### Activity
Write out every line from the listing below where the string "Tenisky" is found.

### Data to use
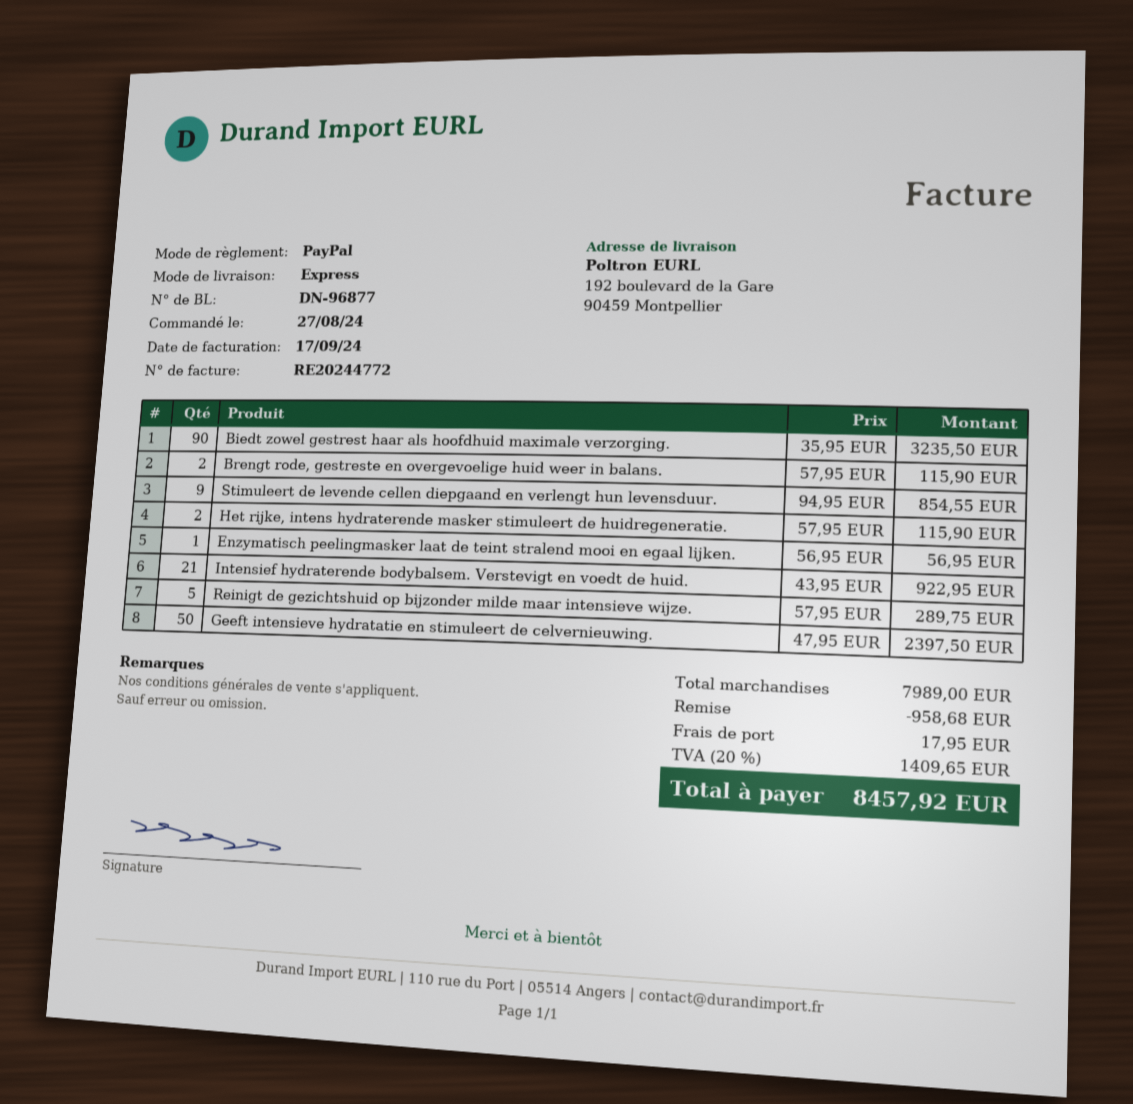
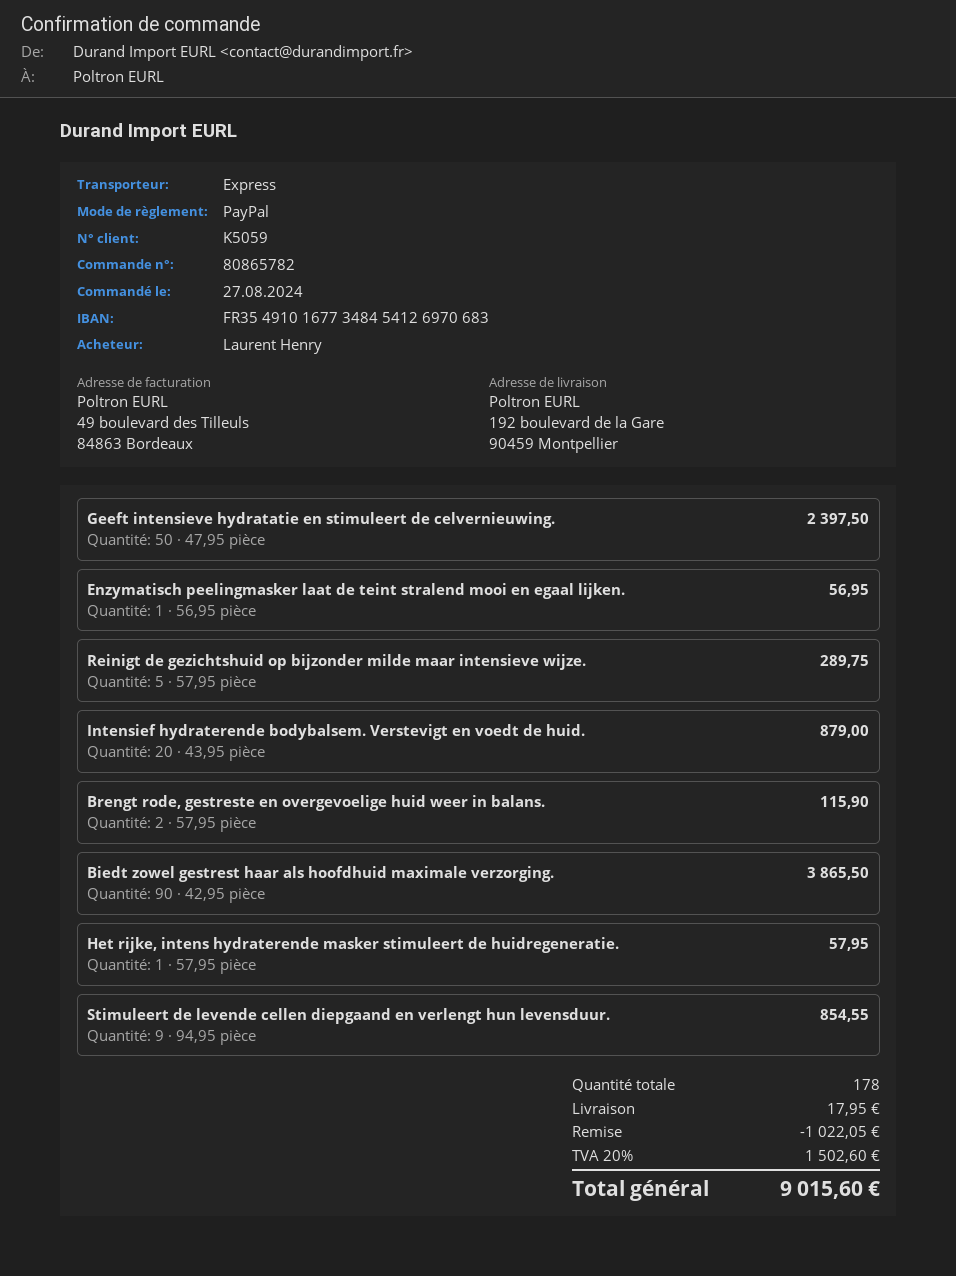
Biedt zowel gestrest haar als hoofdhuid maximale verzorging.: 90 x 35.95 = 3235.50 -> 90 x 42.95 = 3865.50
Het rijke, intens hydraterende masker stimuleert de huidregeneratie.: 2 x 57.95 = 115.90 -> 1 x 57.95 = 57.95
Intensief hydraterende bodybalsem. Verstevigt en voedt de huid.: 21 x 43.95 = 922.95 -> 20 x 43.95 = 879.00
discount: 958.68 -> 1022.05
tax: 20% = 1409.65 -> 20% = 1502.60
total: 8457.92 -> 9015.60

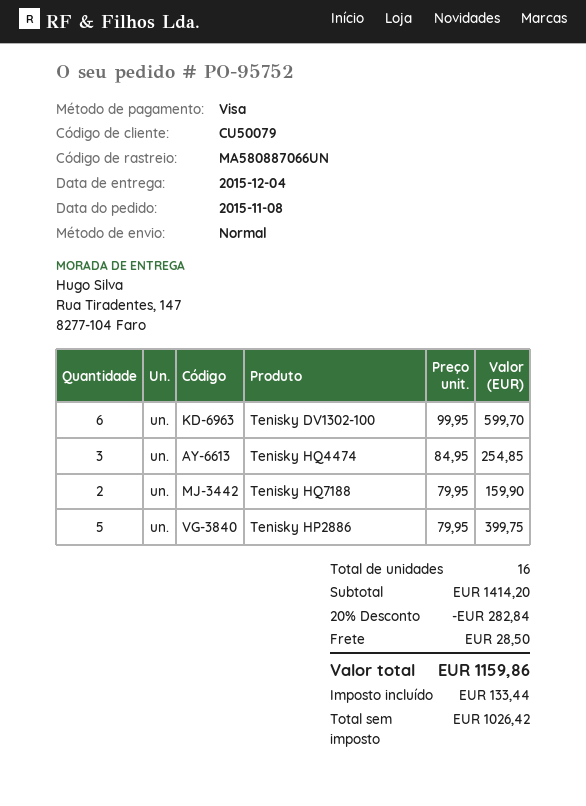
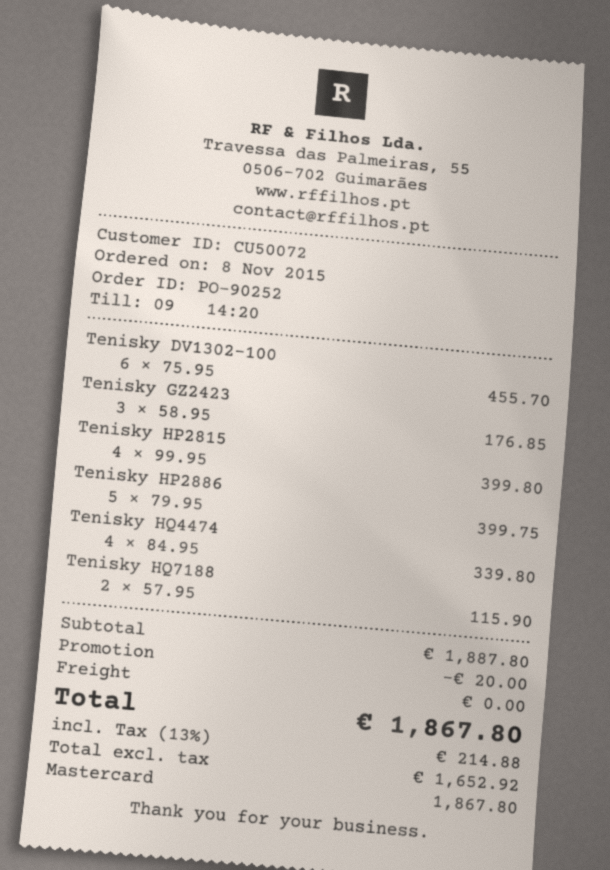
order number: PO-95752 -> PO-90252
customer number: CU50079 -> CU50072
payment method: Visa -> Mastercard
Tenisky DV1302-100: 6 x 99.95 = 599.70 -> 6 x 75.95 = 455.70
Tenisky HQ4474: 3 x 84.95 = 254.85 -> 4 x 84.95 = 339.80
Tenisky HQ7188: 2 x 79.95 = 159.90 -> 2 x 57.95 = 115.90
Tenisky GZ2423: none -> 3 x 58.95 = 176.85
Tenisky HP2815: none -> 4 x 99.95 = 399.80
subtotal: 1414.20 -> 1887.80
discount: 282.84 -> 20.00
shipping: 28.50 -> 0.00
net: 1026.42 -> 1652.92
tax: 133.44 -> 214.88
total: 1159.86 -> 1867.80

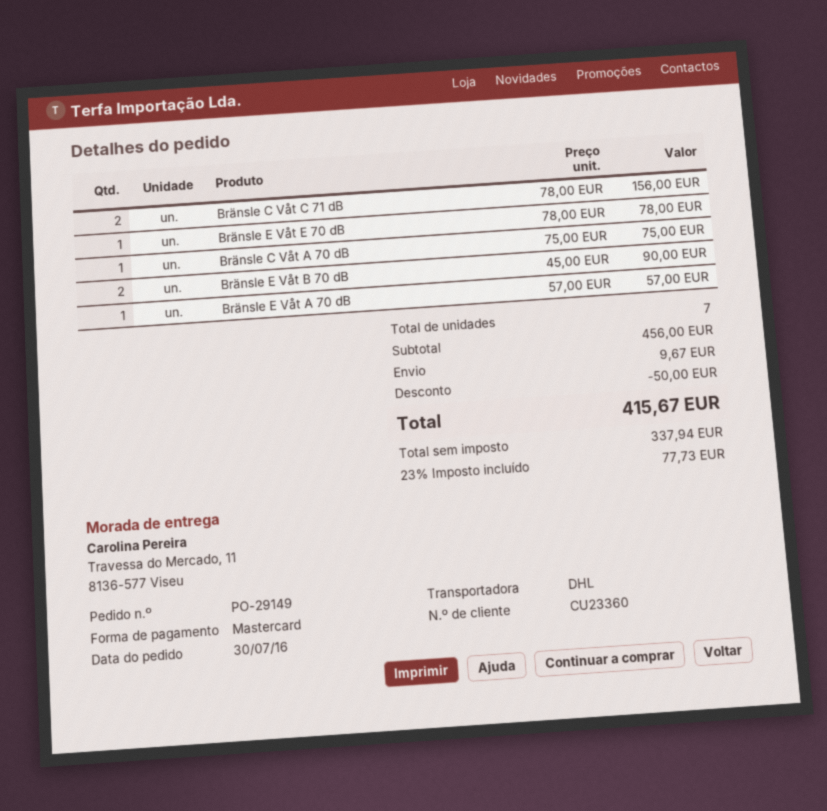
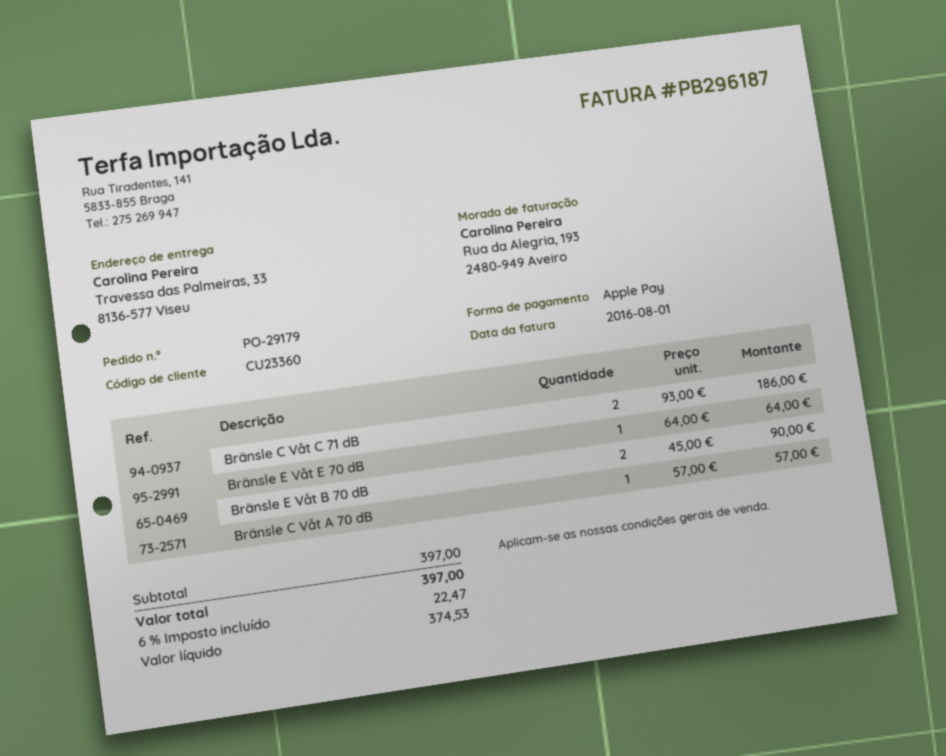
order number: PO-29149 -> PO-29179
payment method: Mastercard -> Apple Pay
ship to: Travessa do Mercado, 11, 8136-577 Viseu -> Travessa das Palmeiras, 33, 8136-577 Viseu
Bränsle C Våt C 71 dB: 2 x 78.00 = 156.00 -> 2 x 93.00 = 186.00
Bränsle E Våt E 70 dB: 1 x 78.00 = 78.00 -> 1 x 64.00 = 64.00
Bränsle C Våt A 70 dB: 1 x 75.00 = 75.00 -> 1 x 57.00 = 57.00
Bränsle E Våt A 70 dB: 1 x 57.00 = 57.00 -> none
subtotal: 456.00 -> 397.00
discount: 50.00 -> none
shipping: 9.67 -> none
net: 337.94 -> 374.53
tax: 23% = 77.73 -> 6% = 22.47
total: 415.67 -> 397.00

### Answer for this exercise
Tenisky DV1302-100: 6 x 99.95 = 599.70 -> 6 x 75.95 = 455.70
Tenisky HQ4474: 3 x 84.95 = 254.85 -> 4 x 84.95 = 339.80
Tenisky HQ7188: 2 x 79.95 = 159.90 -> 2 x 57.95 = 115.90
Tenisky GZ2423: none -> 3 x 58.95 = 176.85
Tenisky HP2815: none -> 4 x 99.95 = 399.80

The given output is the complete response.